Search the records below for the word "Rechtsschutz" and show every line where it occurs.

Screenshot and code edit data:

========================================

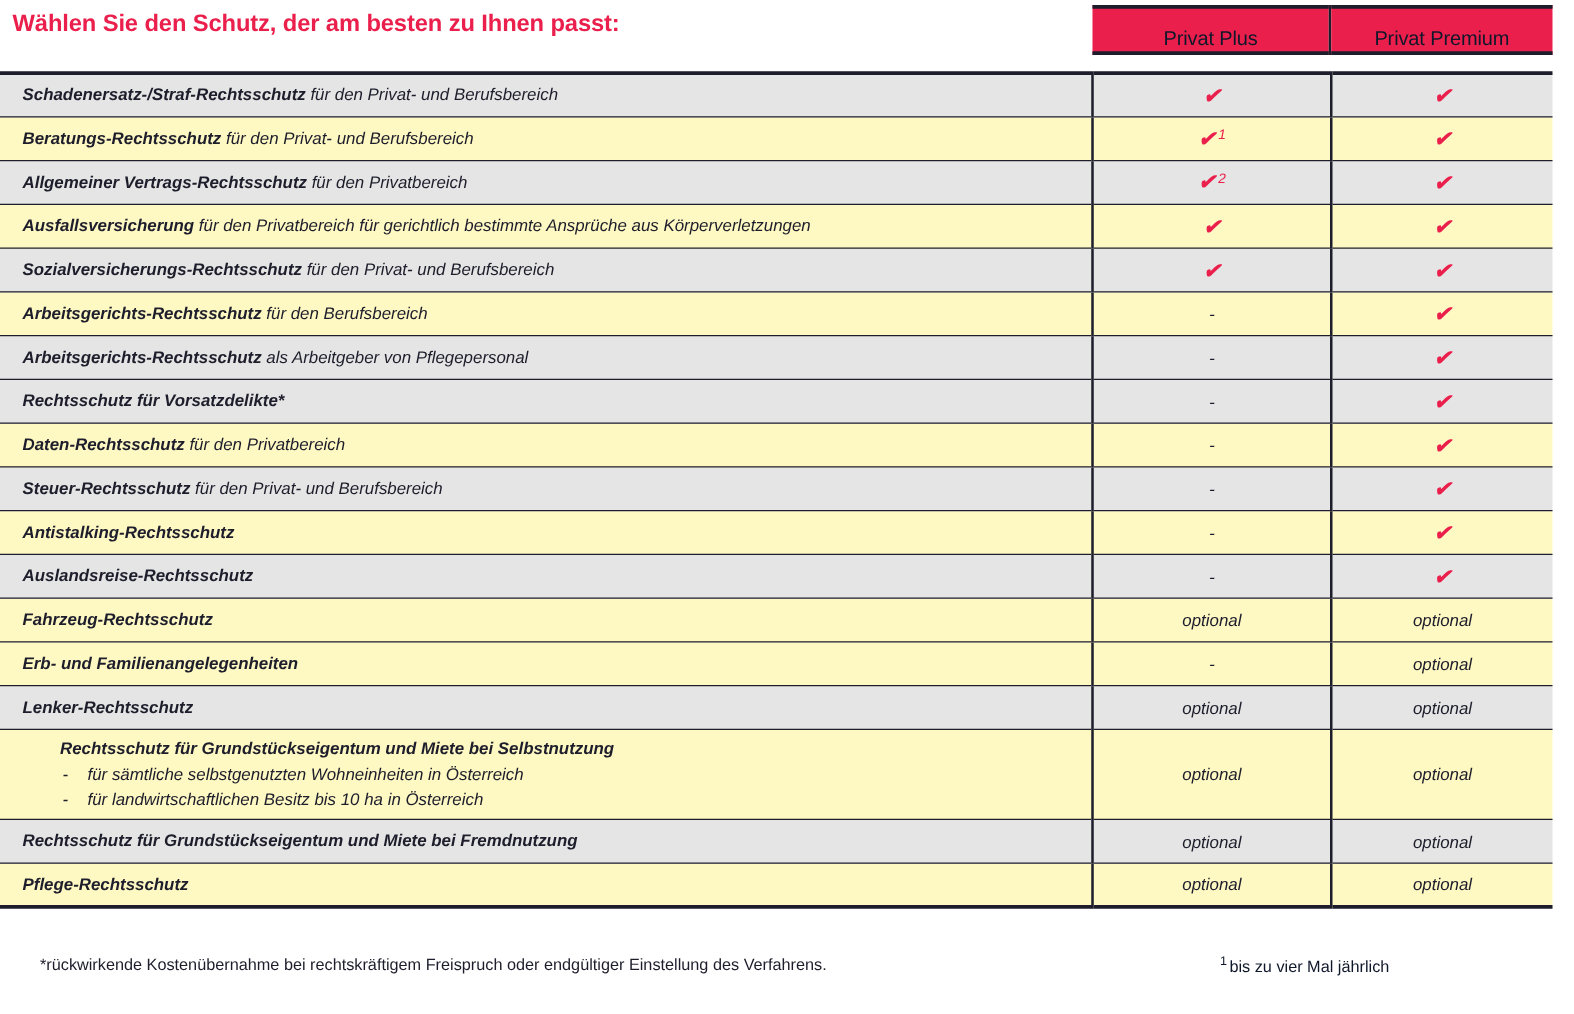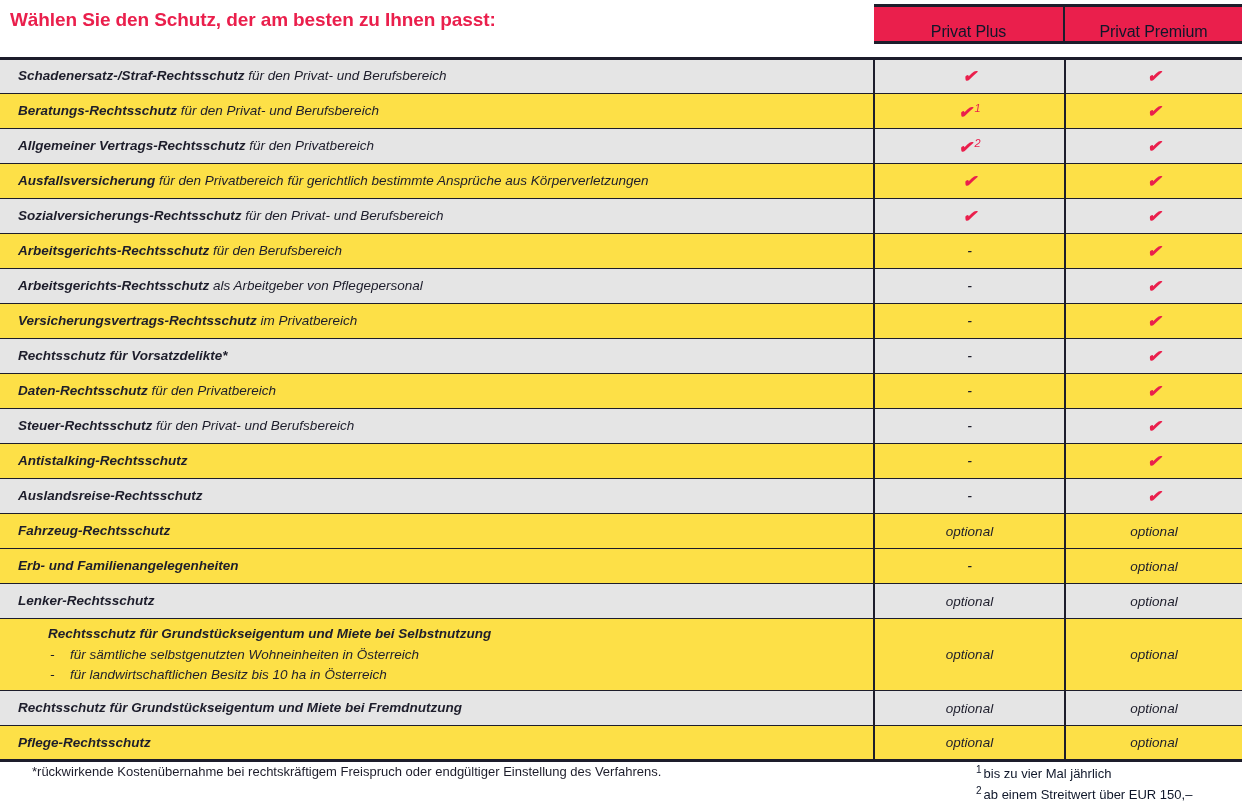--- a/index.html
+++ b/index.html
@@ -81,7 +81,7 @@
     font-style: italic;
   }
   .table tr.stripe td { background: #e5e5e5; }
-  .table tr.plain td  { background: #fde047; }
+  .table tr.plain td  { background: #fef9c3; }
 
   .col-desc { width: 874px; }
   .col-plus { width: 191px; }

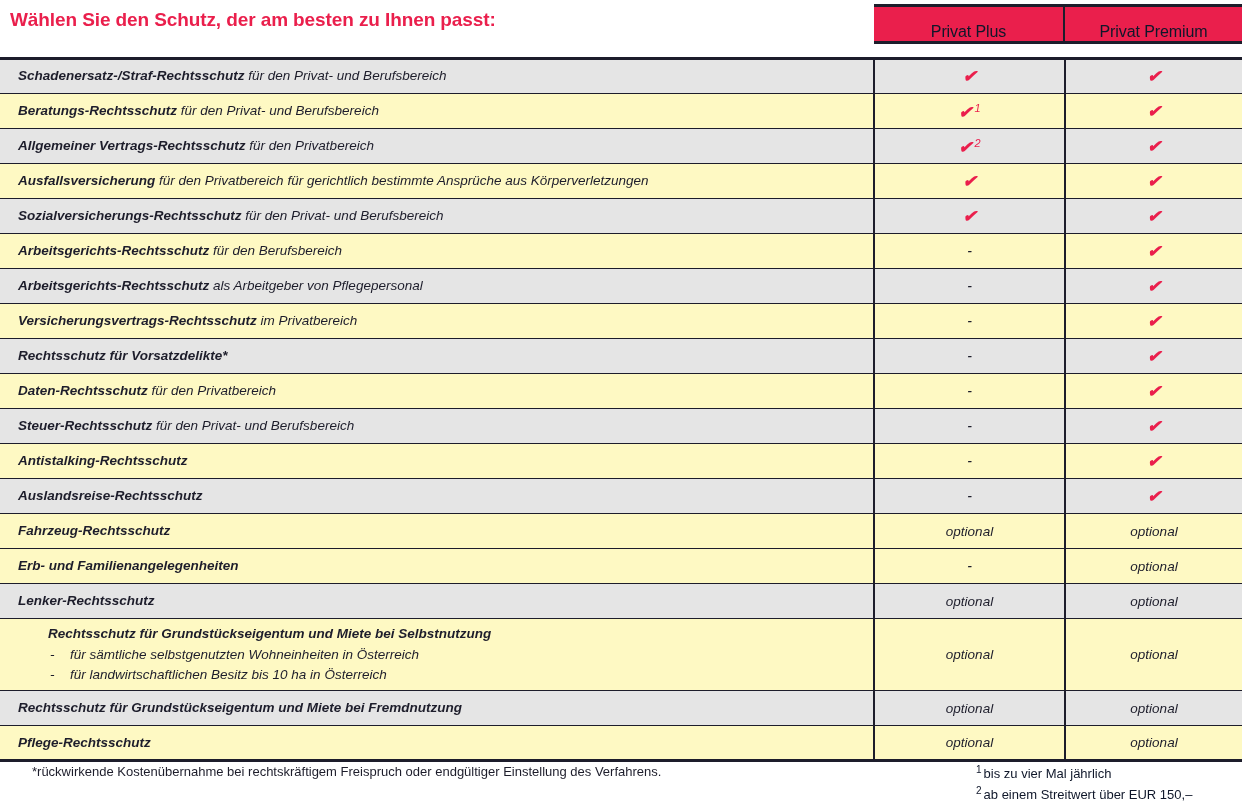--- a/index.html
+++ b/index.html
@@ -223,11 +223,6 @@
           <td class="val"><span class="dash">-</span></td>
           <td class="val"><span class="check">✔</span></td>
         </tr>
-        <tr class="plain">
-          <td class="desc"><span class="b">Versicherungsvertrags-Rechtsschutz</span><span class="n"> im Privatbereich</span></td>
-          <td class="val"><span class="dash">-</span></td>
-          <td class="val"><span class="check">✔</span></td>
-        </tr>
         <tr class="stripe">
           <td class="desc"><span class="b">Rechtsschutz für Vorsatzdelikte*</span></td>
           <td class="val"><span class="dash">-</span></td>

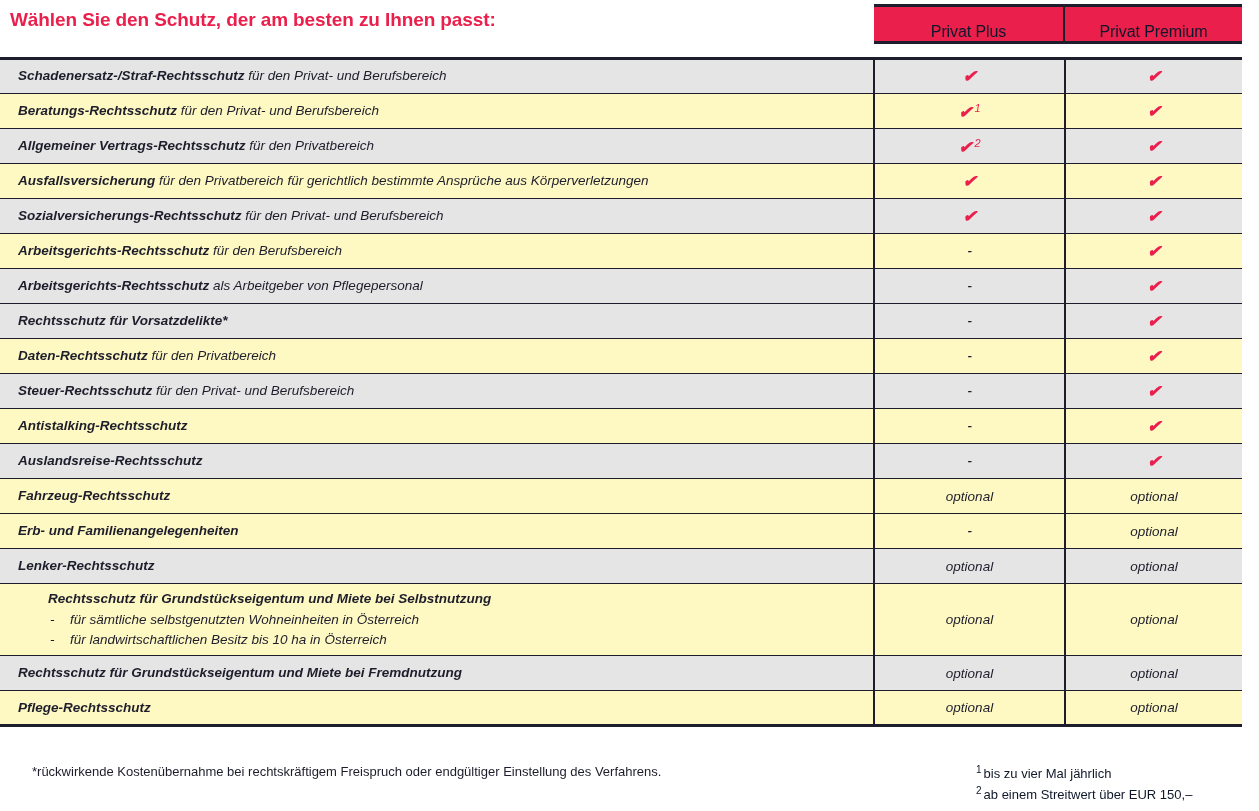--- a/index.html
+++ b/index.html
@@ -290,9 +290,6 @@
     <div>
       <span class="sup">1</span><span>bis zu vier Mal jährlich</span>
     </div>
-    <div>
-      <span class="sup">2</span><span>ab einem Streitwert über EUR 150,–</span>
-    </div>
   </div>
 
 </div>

========================================

» **Solution below**
-          <td class="desc"><span class="b">Versicherungsvertrags-Rechtsschutz</span><span class="n"> im Privatbereich</span></td>
           <td class="desc"><span class="b">Rechtsschutz für Vorsatzdelikte*</span></td>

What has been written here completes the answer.